● **WHAT IS NEEDED**:
Transcribe, word for word and without additions, each line below from the one containing "(142, 145) none -> (734, 110) //" through the one containing "(335, 272) none", both ends included.

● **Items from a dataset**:
/---

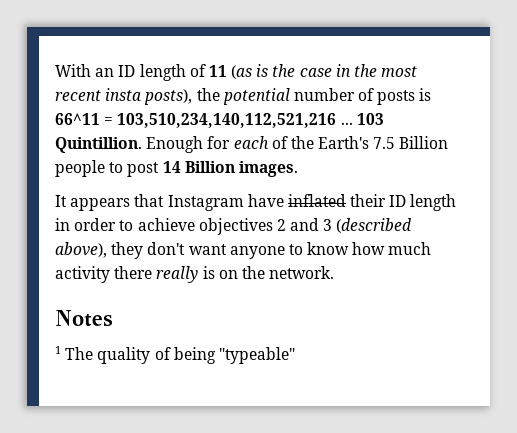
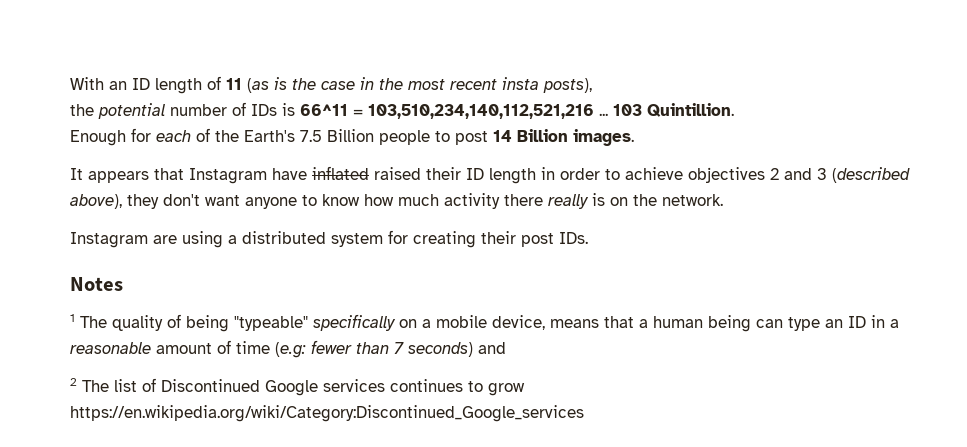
(193, 97) none -> (592, 85) //
[377,90,416,105] posts -> [251,104,277,116] IDs
(142, 145) none -> (734, 110) //
(346, 200) none -> [374,167,421,180] raised
(335, 272) none -> [70,230,588,248] // Instagram are using a distributed system for creating their post IDs.
(295, 355) none -> [313,314,899,332] [70,340,506,358] [70,378,525,396] [70,405,584,422] specifically on a mobile device, means that a human being can type an ID in a reasonable amount of time (e.g: fewer than 7 seconds) and // 2 The list of Discontinued Google services continues to grow https://en.wikipedia.org/wiki/Category:Discontinued_Google_services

\---

● **REPLY TO THE EXERCISE**:
(142, 145) none -> (734, 110) //
(346, 200) none -> [374,167,421,180] raised
(335, 272) none -> [70,230,588,248] // Instagram are using a distributed system for creating their post IDs.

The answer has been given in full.